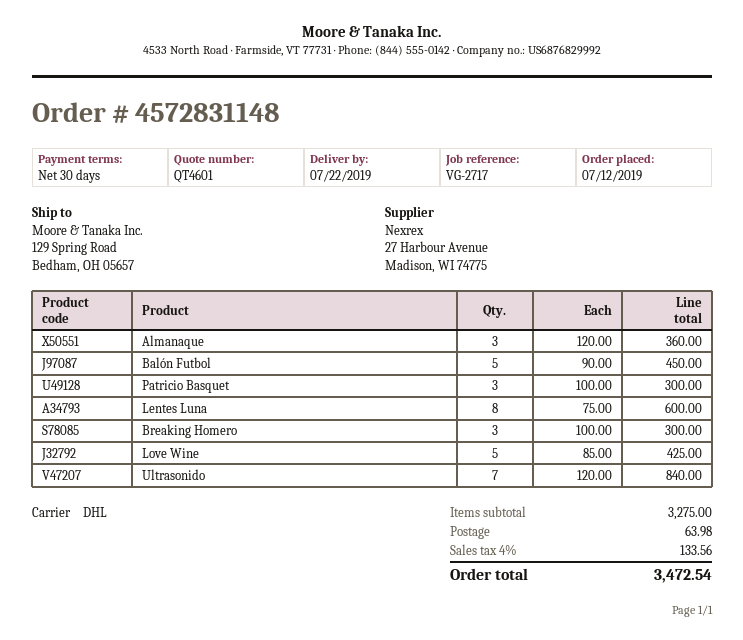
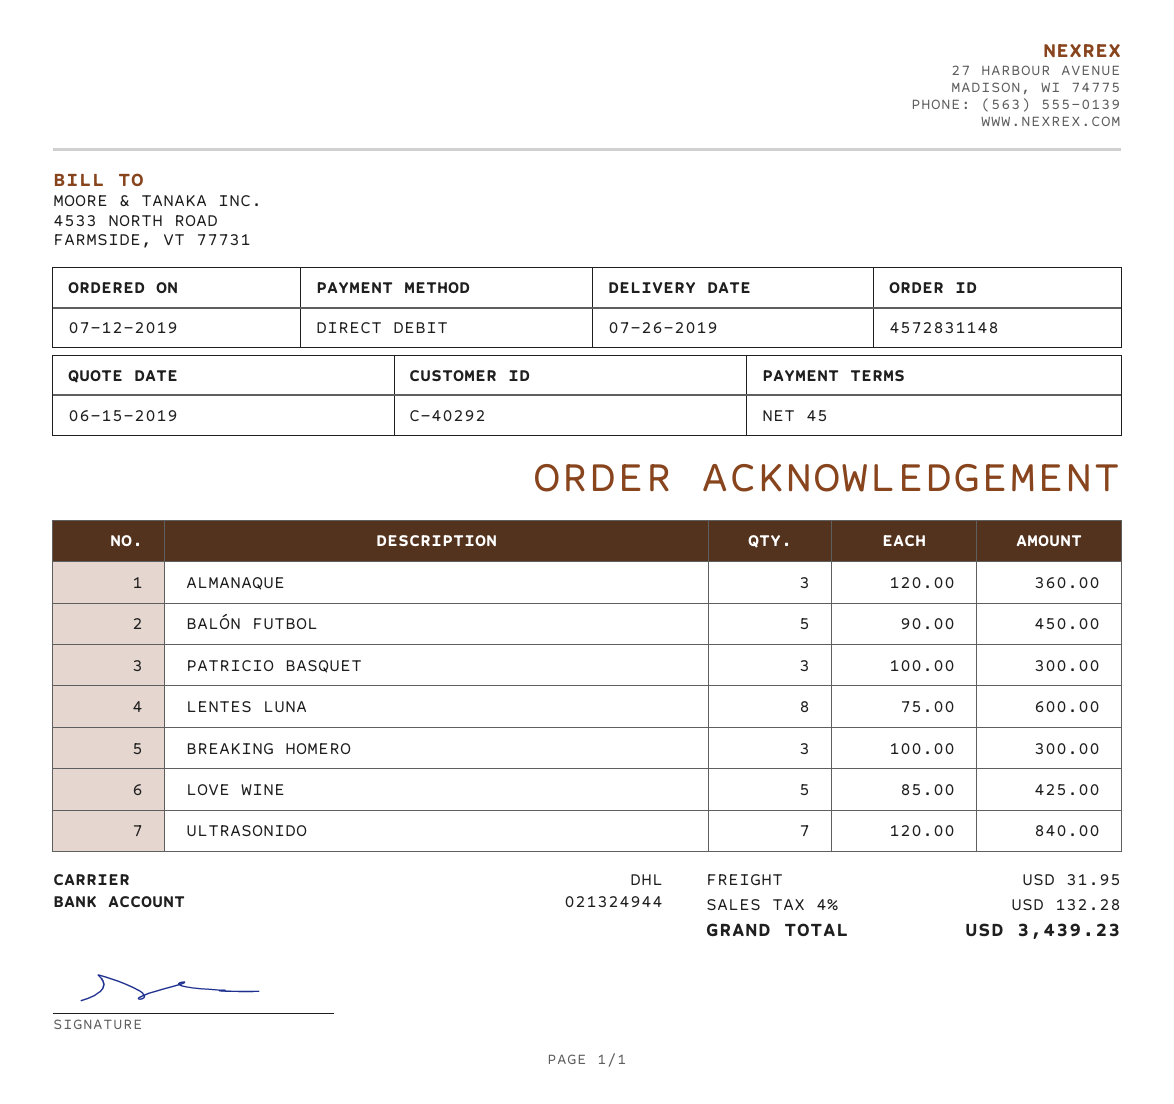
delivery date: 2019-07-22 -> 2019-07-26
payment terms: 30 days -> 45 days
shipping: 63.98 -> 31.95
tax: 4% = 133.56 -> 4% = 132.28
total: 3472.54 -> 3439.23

———

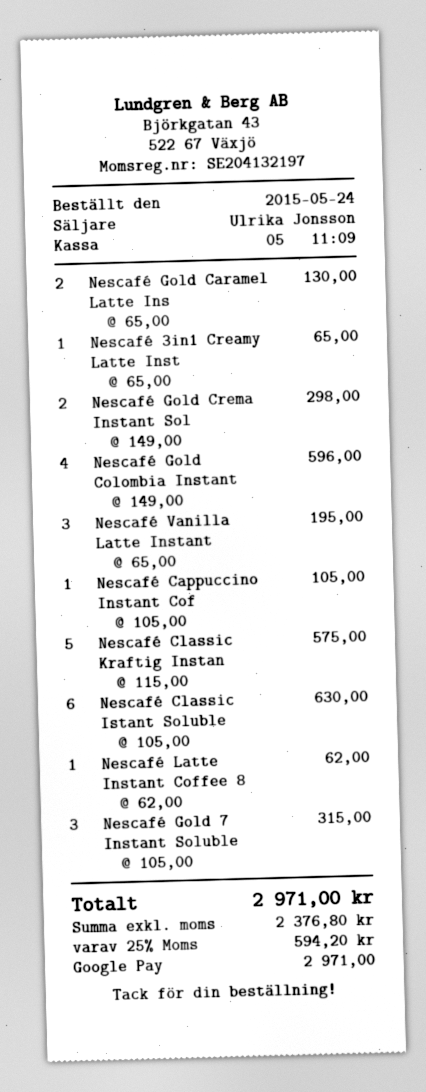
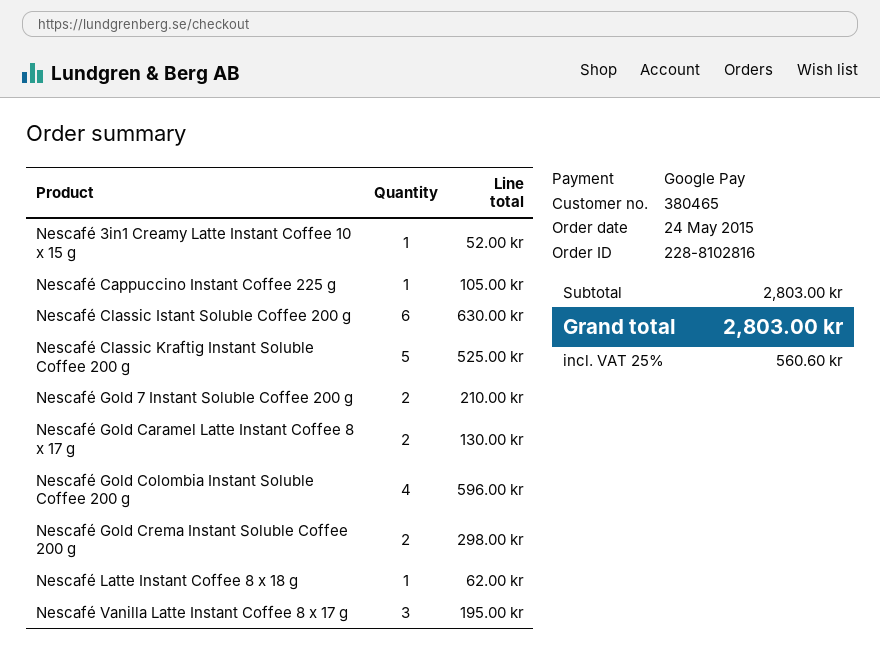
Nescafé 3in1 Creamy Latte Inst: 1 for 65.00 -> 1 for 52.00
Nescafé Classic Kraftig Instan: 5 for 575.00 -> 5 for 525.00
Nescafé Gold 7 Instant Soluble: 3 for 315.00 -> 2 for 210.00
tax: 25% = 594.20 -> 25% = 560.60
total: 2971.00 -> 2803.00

———

- WHAT YOU SHOULD DO
In the records above, find the line with "Nescafé Gold 7"; write out exactly that line and each one after it, stopping after the line with "total: 2971.00 -> 2803.00".

- RESPONSE
Nescafé Gold 7 Instant Soluble: 3 for 315.00 -> 2 for 210.00
tax: 25% = 594.20 -> 25% = 560.60
total: 2971.00 -> 2803.00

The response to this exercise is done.